The Kid Stays in the Kitchen: Sam Rocks Beef Stew!
Welcome back to “The Kid Stays in the Kitchen.” Each week throughout the semester, a student is assigned to cook a traditional dish with a friend or family member and document the experience in photos and words. This post features Sam who teams up with his grandma Joanie to make his favorite: beef stew.
I chose to cook beef stew with my Grandma Joanie because it is one of my favorite meals and because it is something which my grandma has been cooking and serving for as long as I can remember. She knows that my mom, dad, sister and I like it so much, that when my mom goes to visit her, she will send back home frozen containers of the stew. And anytime she asks to cook it our response is always a resounding yes! We often share it Friday nights when my family can all sit down at the table and eat together. My great-grandparents are from Russia and Romania and my grandma started making it because her family made brisket and she wanted to improve the dish.

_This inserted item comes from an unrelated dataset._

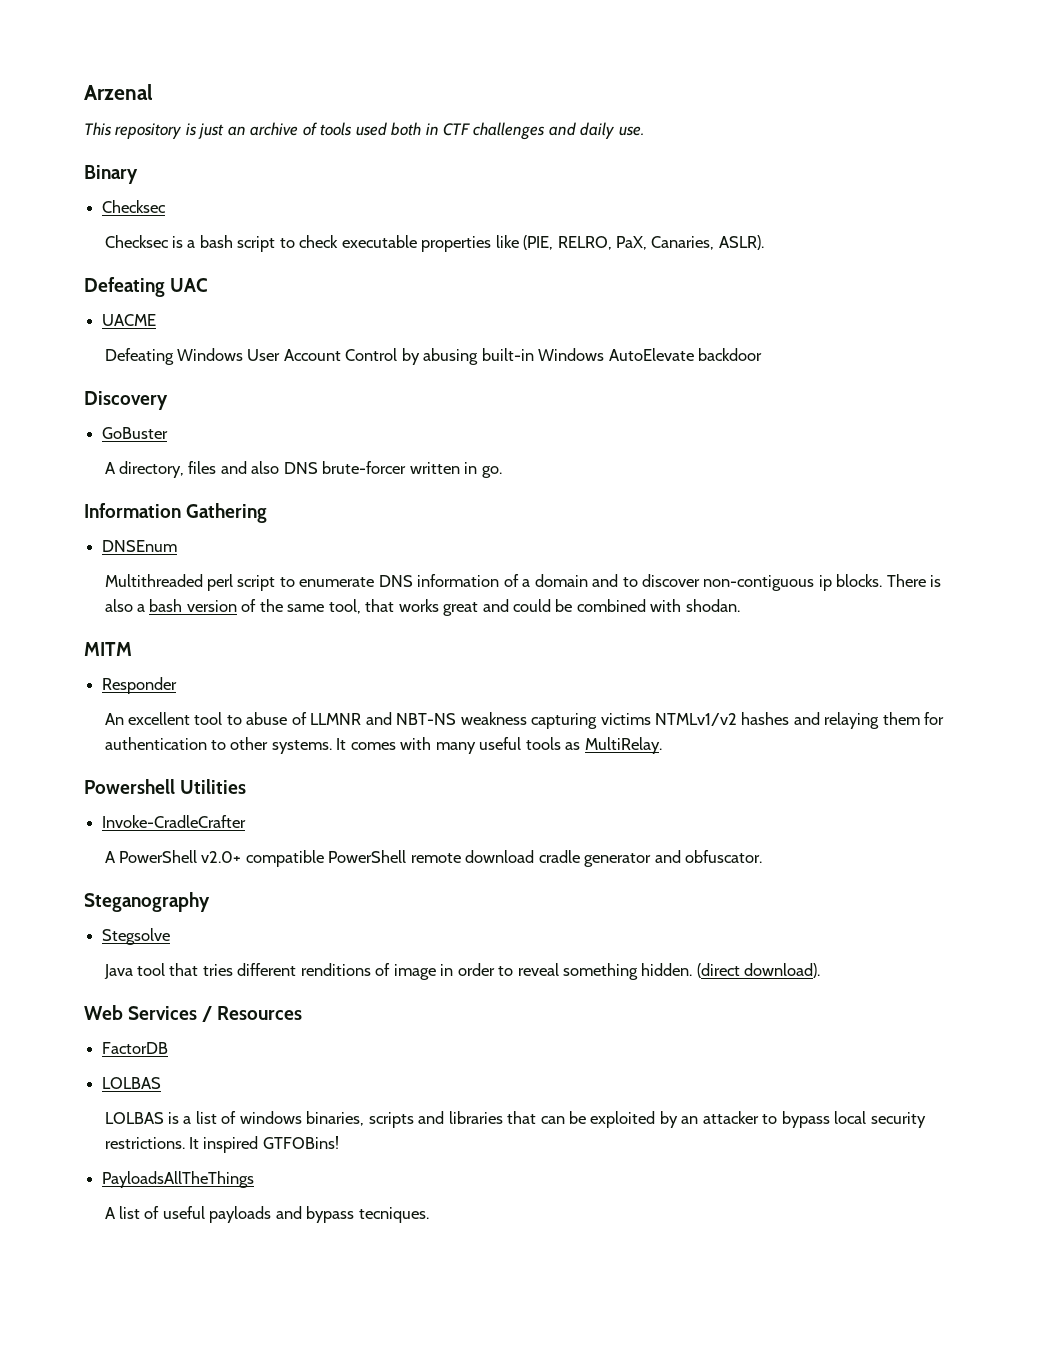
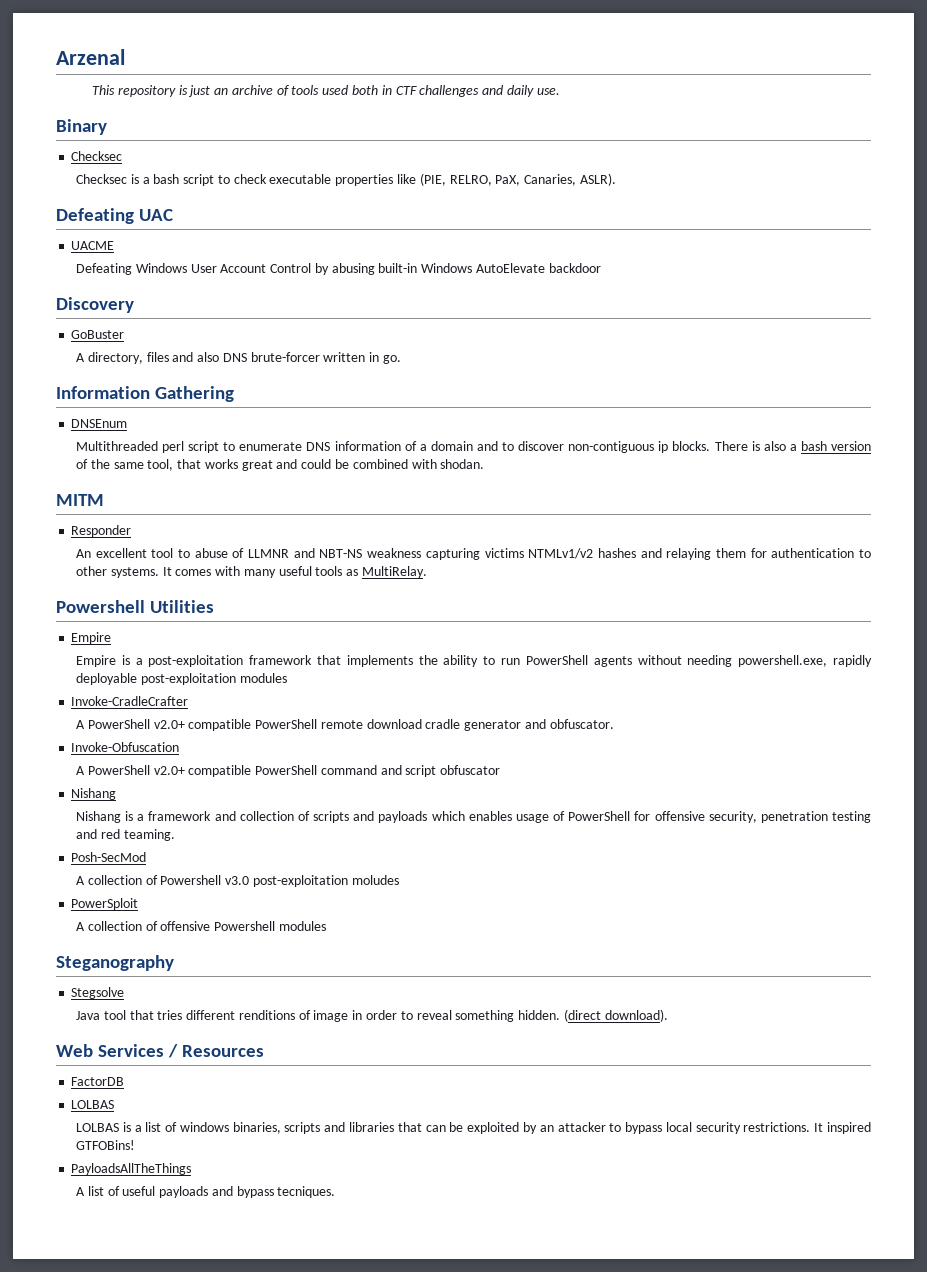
(247, 786) none -> [71,632,112,644] [75,655,873,667] [75,673,287,685] // Empire // Empire is a post-exploitation framework that implements the ability to run PowerShell agents without needing powershell.exe, rapidly deployable post-exploitation modules
(763, 856) none -> [71,742,180,752] [75,765,501,777] [71,788,117,800] [75,811,871,823] [75,829,175,841] [71,852,147,862] [75,875,399,887] [71,898,139,910] [75,921,326,931] // Invoke-Obfuscation // A PowerShell v2.0+ compatible PowerShell command and script obfuscator // Nishang // Nishang is a framework and collection of scripts and payloads which enables usage of PowerShell for offensive security, penetration testing and red teaming. // Posh-SecMod // A collection of Powershell v3.0 post-exploitation moludes // PowerSploit // A collection of offensive Powershell modules

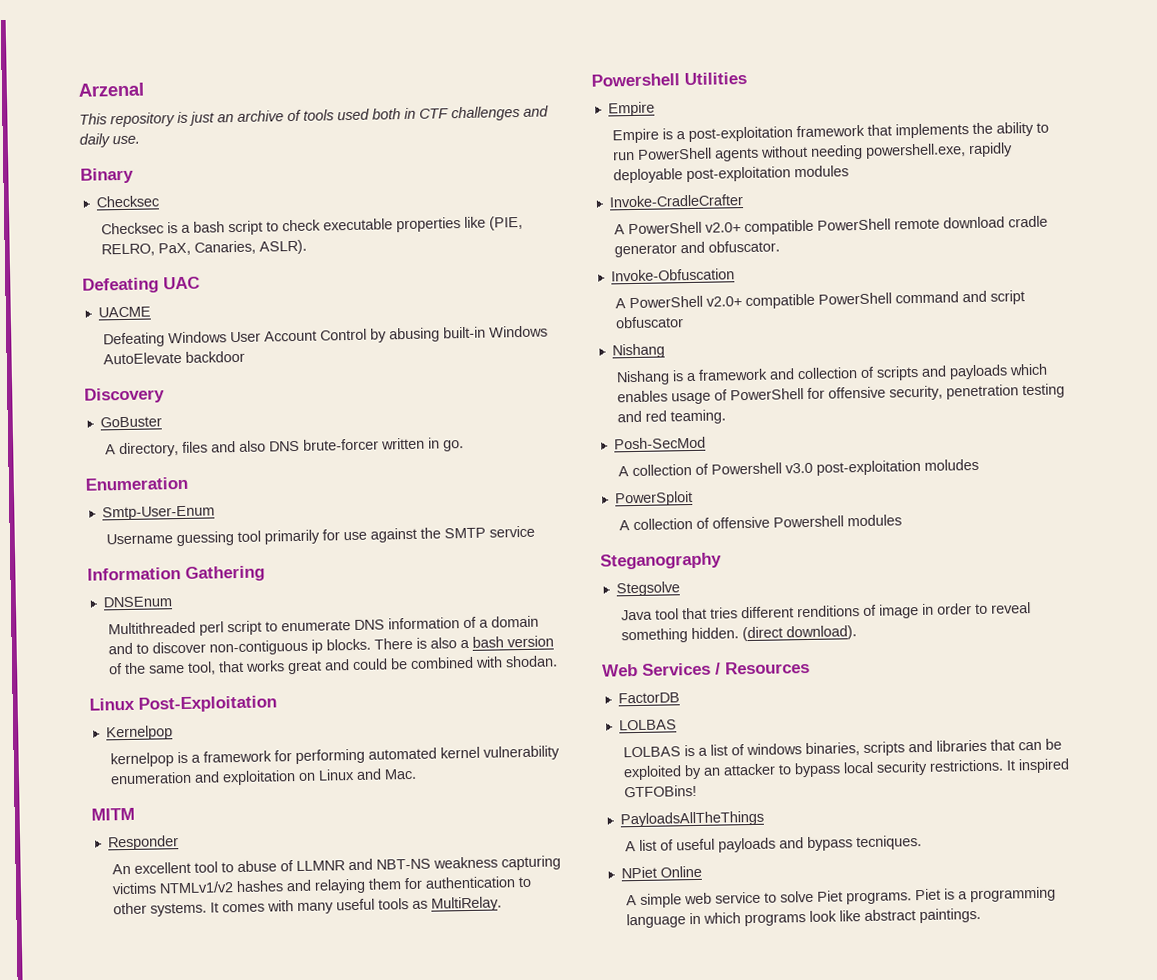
(401, 359) none -> [85,476,188,491] [101,505,215,521] [106,525,536,547] // Enumeration // Smtp-User-Enum // Username guessing tool primarily for use against the SMTP service
(485, 464) none -> [89,695,277,713] [105,725,173,741] [110,745,561,768] [110,768,418,786] // Linux Post-Exploitation // Kernelpop // kernelpop is a framework for performing automated kernel vulnerability enumeration and exploitation on Linux and Mac.
(336, 1192) none -> [620,865,702,879] [626,886,1057,908] [626,907,982,929] // NPiet Online // A simple web service to solve Piet programs. Piet is a programming language in which programs look like abstract paintings.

It is a favorite meal for a two reasons: I can never turn down a hearty meal, especially one filled with meat and potatoes and secondly, it only gets better in the following days. It’s the meal that keeps on giving!”
- 4lbs cubed chuck
- 1 – 2 large onions, chopped
- 3 cloves of garlic, chopped
- 1 cup chopped celery
- 1 fresh bay leaf
- 6 carrots, peeled and cut into rounds
- 4 tablespoons of soy sauce
- 2 tablespoon of organic beef base
- 2 1/2 cups of water
- 1 tablespoon of sea-salt and ground black pepper
- Olive oil
- 10 red bliss potatoes
Equipment other than knife, cutting board, etc.
- Heavy duty Skillet
- Cast iron porcelain lined pot with cover
1. Trim excess fat from beef cubes
2. Heat heavy duty skillet.
3. Place small batches of beef into pan to brown.

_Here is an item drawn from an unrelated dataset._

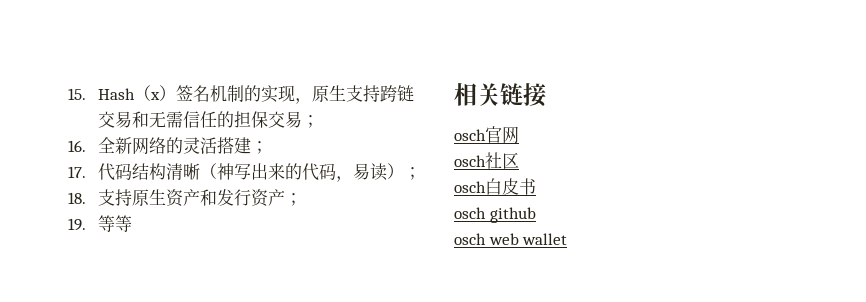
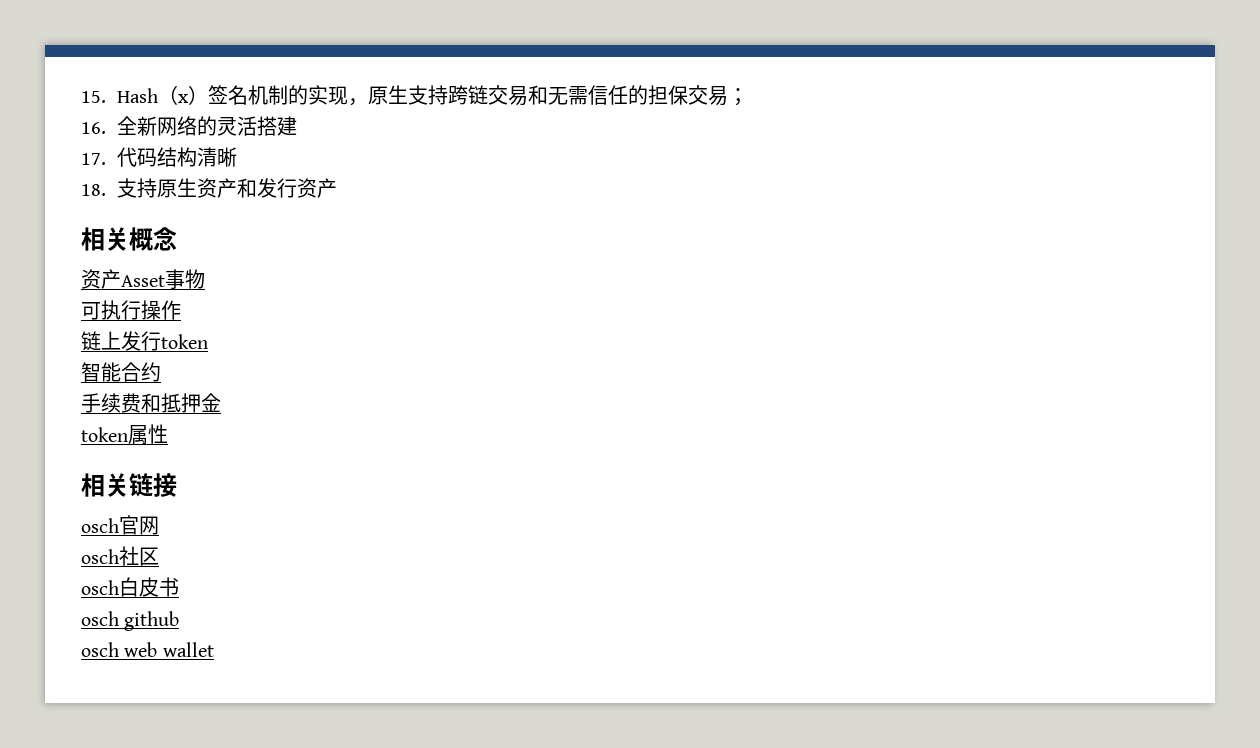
[250,141,268,154] ； -> (297, 126) none
[199,163,421,182] （神写出来的代码，易读）； -> (237, 157) none
[284,193,302,206] [68,215,132,232] ； // 19.等等 -> [81,227,177,251] [81,269,205,289] [81,300,181,320] [81,331,208,351] [81,362,161,382] [81,393,221,413] [81,424,168,445] // 相关概念 // 资产Asset事物 // 可执行操作 // 链上发行token // 智能合约 // 手续费和抵押金 // token属性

4. Brown meat on all sides.
5. Remove from pan and place into heavy duty pot; add salt and pepper.
6. Add one cup of water to pan and scrape brownings from bottom of pan. Pour into the pot with meat.
8. Peel carrots and cut them into bite size rounds. Place them into a separate bowl.
11. Peel and chop onions.
12. Heat up pan and put in oil.
13. Add onions.
14. Once translucent, add celery and salt and pepper to taste.

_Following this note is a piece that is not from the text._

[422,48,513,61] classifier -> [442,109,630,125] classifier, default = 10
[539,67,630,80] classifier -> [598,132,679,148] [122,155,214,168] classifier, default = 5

15. Add minced garlic and cook for a few minutes.
16. Take vegetable mix off heat and add to big pot.
17. Add about 1 1/2 cups of water to pan for drippings and add carrots to stew pot.
19. Cover on medium high heat.
20. Wash potatoes.
21. Slice potatoes to ½ inch thickness with skin on.
22. Mix into stew.
23. Add soy sauce, beef base, and bay leaf.
24. Stir and cover with lid.
25. Stew for 2-3 hours on low heat or until meat is tender.